[Study material — start]
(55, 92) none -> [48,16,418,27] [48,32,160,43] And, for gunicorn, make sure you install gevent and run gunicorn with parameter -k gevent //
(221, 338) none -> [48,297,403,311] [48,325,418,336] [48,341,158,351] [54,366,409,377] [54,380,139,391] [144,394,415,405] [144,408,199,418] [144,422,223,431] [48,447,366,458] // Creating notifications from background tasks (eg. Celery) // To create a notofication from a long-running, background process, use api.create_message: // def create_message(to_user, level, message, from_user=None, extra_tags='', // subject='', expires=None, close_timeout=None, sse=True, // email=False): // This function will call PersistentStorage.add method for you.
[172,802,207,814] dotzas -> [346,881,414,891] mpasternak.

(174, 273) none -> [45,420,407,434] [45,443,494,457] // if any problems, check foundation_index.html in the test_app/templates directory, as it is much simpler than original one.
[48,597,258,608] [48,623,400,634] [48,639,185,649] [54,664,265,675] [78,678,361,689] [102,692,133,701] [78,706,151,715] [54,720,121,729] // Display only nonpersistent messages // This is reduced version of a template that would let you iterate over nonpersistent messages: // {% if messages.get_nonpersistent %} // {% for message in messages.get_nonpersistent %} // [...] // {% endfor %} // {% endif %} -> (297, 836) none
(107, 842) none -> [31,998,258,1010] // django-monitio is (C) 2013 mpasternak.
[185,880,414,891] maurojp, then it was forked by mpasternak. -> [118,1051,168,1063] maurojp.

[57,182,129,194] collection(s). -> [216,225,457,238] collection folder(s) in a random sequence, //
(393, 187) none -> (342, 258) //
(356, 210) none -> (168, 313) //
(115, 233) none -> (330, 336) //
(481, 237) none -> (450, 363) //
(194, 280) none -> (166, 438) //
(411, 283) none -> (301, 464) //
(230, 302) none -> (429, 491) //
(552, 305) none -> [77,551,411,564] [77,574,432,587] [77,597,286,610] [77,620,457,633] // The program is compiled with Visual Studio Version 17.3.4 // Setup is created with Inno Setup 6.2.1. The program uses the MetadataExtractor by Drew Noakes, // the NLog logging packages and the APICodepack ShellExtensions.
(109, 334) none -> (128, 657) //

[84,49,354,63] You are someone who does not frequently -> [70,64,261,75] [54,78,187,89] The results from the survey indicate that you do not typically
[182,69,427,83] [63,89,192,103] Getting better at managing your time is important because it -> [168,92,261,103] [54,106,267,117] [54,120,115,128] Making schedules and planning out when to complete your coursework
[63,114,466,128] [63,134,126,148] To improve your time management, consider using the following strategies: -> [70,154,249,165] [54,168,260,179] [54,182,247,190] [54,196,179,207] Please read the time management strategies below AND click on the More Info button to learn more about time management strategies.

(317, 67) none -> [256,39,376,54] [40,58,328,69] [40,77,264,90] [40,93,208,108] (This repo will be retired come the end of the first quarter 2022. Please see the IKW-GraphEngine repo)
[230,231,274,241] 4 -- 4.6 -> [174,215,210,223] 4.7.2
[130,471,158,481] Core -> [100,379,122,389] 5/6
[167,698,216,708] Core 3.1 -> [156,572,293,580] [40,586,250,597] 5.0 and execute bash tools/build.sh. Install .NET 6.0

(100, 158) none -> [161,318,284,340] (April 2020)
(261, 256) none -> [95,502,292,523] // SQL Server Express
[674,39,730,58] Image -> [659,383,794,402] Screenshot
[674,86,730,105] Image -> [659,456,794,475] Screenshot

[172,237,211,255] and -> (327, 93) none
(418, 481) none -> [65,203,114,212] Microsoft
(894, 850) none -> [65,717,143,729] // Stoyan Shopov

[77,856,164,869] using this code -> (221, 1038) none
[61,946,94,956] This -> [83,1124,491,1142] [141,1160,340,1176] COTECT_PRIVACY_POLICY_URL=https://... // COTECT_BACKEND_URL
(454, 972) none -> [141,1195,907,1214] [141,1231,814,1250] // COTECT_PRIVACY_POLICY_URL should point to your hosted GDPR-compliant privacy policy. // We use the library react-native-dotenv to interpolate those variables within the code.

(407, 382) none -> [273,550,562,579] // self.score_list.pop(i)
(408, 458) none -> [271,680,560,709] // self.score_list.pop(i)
[Study material — finish]
* _Brief_: Copy every line above that includes the string "your".

* _Expected output_:
[182,69,427,83] [63,89,192,103] Getting better at managing your time is important because it -> [168,92,261,103] [54,106,267,117] [54,120,115,128] Making schedules and planning out when to complete your coursework
[63,114,466,128] [63,134,126,148] To improve your time management, consider using the following strategies: -> [70,154,249,165] [54,168,260,179] [54,182,247,190] [54,196,179,207] Please read the time management strategies below AND click on the More Info button to learn more about time management strategies.
(454, 972) none -> [141,1195,907,1214] [141,1231,814,1250] // COTECT_PRIVACY_POLICY_URL should point to your hosted GDPR-compliant privacy policy. // We use the library react-native-dotenv to interpolate those variables within the code.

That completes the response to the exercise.